• _INFORMATION PROVIDED_
■ ■ ■ ■ ■

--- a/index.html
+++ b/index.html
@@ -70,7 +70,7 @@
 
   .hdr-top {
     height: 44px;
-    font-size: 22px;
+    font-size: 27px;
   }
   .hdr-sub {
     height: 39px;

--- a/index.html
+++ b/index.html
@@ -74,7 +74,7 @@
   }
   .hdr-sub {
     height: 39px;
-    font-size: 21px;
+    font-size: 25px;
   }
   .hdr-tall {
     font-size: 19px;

■ ■ ■ ■ ■

• _EXERCISE_
Go through the material and set every line down again exactly.

• _YOUR SOLUTION_
--- a/index.html
+++ b/index.html
@@ -70,7 +70,7 @@
 
   .hdr-top {
     height: 44px;
-    font-size: 22px;
+    font-size: 27px;
   }
   .hdr-sub {
     height: 39px;

--- a/index.html
+++ b/index.html
@@ -74,7 +74,7 @@
   }
   .hdr-sub {
     height: 39px;
-    font-size: 21px;
+    font-size: 25px;
   }
   .hdr-tall {
     font-size: 19px;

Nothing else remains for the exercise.